Media massa jelas sekali dipandang efektif untuk mengenalkan profil, dan siapa mereka. Kita bisa melihat bagaimana di saat pilpres 2014, televisi begitu intens saat menyiarkan profil calon presiden yang frekuensi iklannya begitu intens.
Hal ini nampak pula ketika para politikus atau calon gubernur yang ada di Jakarta. Mereka saling sikut, saling sindir, dan saling menampakkan diri untuk mengundang simpati publik dan partai politik.
Ahok, Sandiaga Uno, Yusril Ihza Mahendra sampai dengan Ahmad Dhani. Nama-nama itu sedari awal memang mencoba merayu publik dan partai politik untuk meyakinkan diri mereka untuk menjadi calon gubernur terbaik.
Ada kecenderungan yang kita lihat dari partai tak memiliki tokoh yang mumpuni untuk dicalonkan sebagai pemimpin. Partai politik cenderung hanya menimbang-nimbang calon pemimpin yang memiliki popularitas semata.
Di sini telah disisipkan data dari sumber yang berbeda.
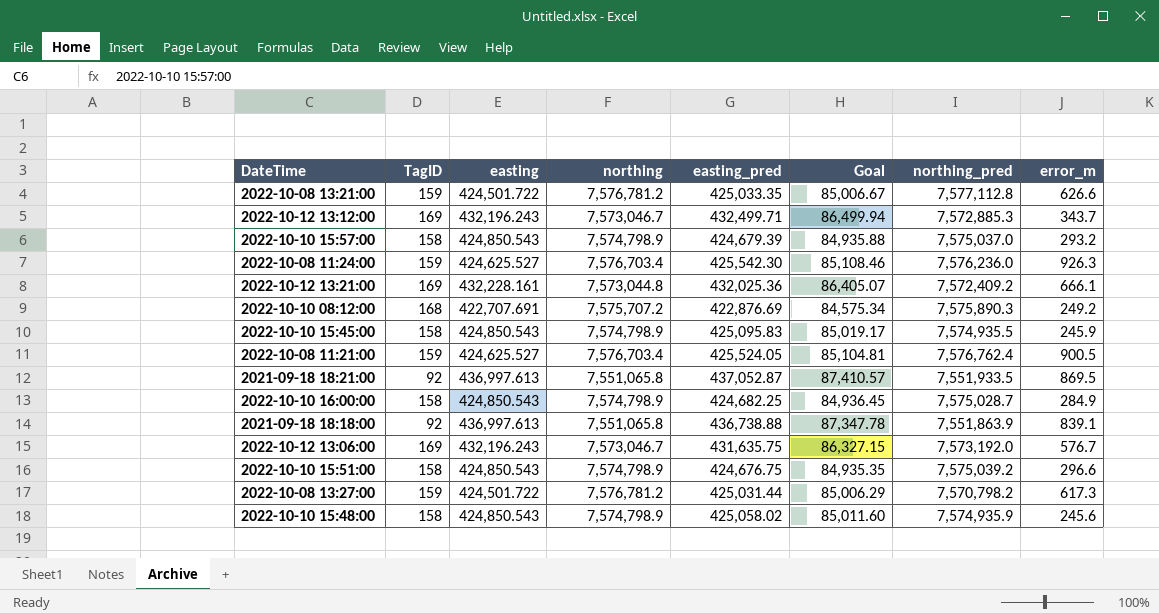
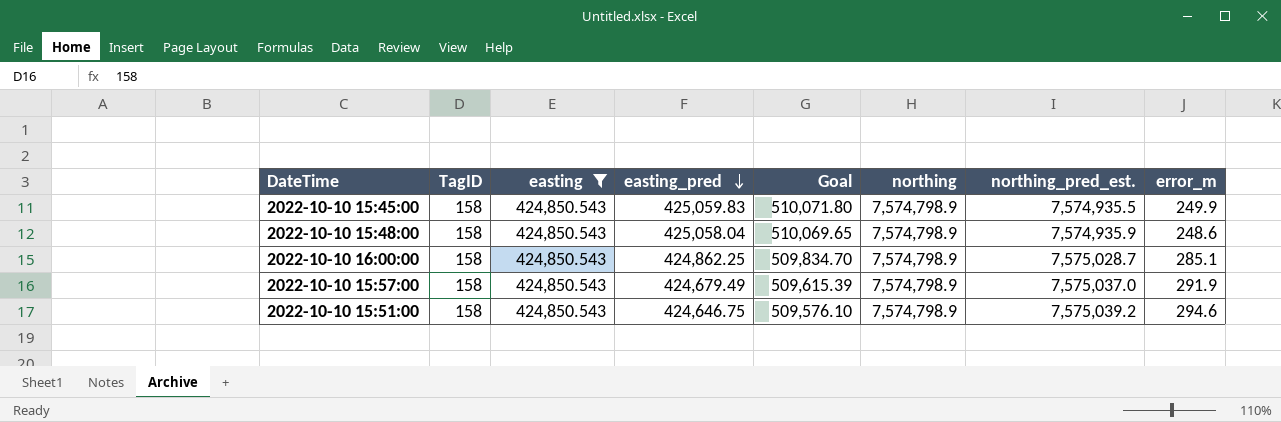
filter: none -> easting = 424,850.543
row order: none -> easting_pred descending
column Goal | formula: [easting_pred] * 0.2 -> [easting_pred] * 1.2
column northing | position: 4 -> 6
column name: northing_pred -> northing_pred_est.
2022-10-10 15:45:00 | easting_pred: 425,095.83 -> 425,059.83
2022-10-10 15:45:00 | error_m: 245.9 -> 249.9
2022-10-10 15:48:00 | easting_pred: 425,058.02 -> 425,058.04
2022-10-10 15:48:00 | error_m: 245.6 -> 248.6
2022-10-10 16:00:00 | easting_pred: 424,682.25 -> 424,862.25
2022-10-10 16:00:00 | error_m: 284.9 -> 285.1
2022-10-10 15:57:00 | easting_pred: 424,679.39 -> 424,679.49
2022-10-10 15:57:00 | error_m: 293.2 -> 291.9
2022-10-10 15:51:00 | easting_pred: 424,676.75 -> 424,646.75
2022-10-10 15:51:00 | error_m: 296.6 -> 294.6

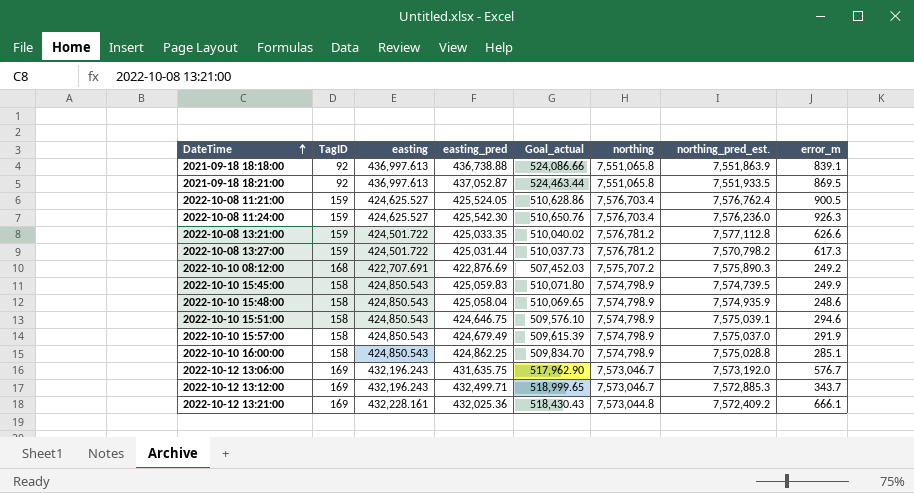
filter: easting = 424,850.543 -> none
row order: easting_pred descending -> DateTime ascending
column name: Goal -> Goal_actual
2022-10-10 15:45:00 | northing_pred_est.: 7,574,935.5 -> 7,574,739.5
2022-10-10 15:51:00 | northing_pred_est.: 7,575,039.2 -> 7,575,039.1
2022-10-10 16:00:00 | northing_pred_est.: 7,575,028.7 -> 7,575,028.8

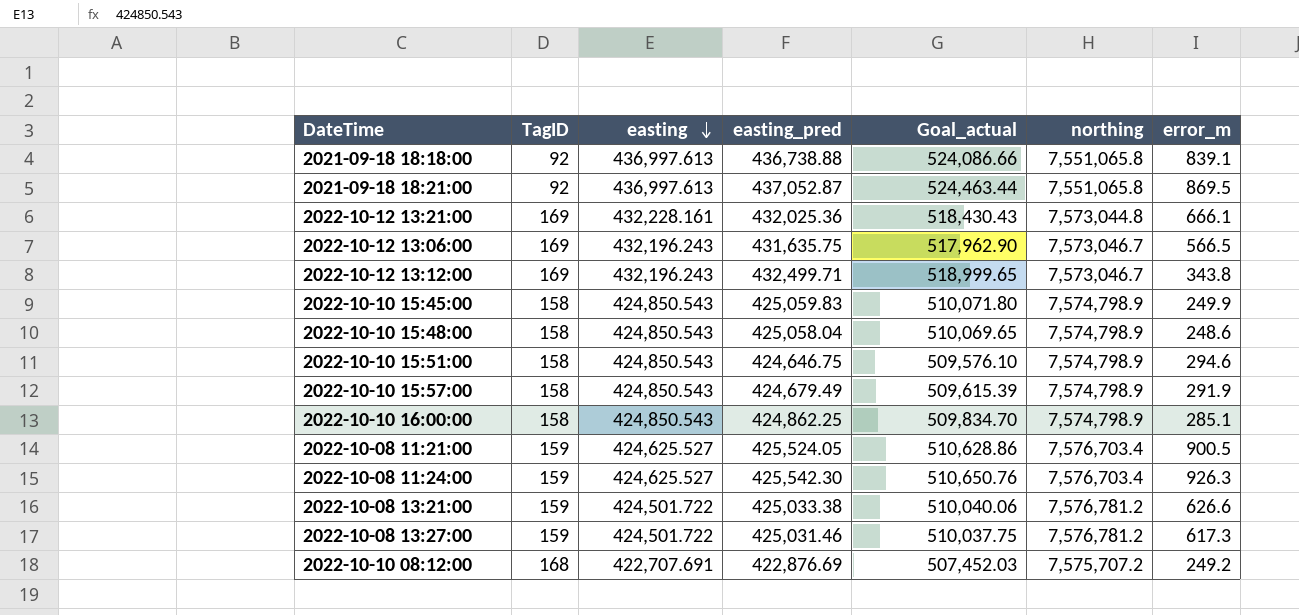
row order: DateTime ascending -> easting descending
column northing_pred_est. | position: 7 -> none
2022-10-12 13:06:00 | error_m: 576.7 -> 566.5
2022-10-12 13:12:00 | error_m: 343.7 -> 343.8
2022-10-08 13:21:00 | easting_pred: 425,033.35 -> 425,033.38
2022-10-08 13:21:00 | Goal_actual: 510,040.02 -> 510,040.06
2022-10-08 13:27:00 | easting_pred: 425,031.44 -> 425,031.46
2022-10-08 13:27:00 | Goal_actual: 510,037.73 -> 510,037.75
Bisa kita lihat tatkala di pemilu 2014, Jokowi adalah salah satu contoh bagaimana partai politik tak memiliki calon yang dididik dari awal dan memiliki visi dan terlatih untuk menjadi pemimpin. Maka ketika Jokowi muncul, calon-calon dari partai politik adalah wajah-wajah lama seperti Megawati, Prabowo, Abu Rizal Bakri, Jusuf Kalla, dan lain sebagainya.
Maka tak heran, ketika Amien Rais selaku tokoh lawas dari PAN, tiba-tiba mencalonkan Anis Baswedan, Risma, atau Sandiaga Uno. Sebab mereka seolah hanya menemukan dan melihat sisi popularitas semata dalam konteks demokrasi di negeri kita.
Kalau kita lihat sejarah politik kita di negeri ini, tokoh-tokoh yang ada di partai politik kita di masa setelah kemerdekaan, para tokoh-tokoh itu moncer karena berliterasi, dan berkontribusi dalam kemasyarakatan.
Soekarno, misalnya, ia menjadi populer karena gemar melakukan pidato politik yang menggugah rakyatnya di masa itu. Selain itu, ide-idenya begitu sampai di masyarakat di masa itu melalui majalah, koran, dan juga media yang populer di rakyat kita. Begitu pula Mohammad Hatta, ia terus-menerus menuangkan ide-idenya, hingga menjadi tokoh politik moncer.
Politik saat ini memang jarang dibangun dengan pemikiran dan ide. Politik lebih dekat dengan kepopuleran. Inilah yang saya kira menjadi tantangan partai politik kita. Partai politik tak boleh sekadar mengangkat tokoh hanya karena kepopuleran. Mereka perlu mengkader anggotanya untuk berjuang dan berkembang agar siap menjadi pemimpin di masa mendatang.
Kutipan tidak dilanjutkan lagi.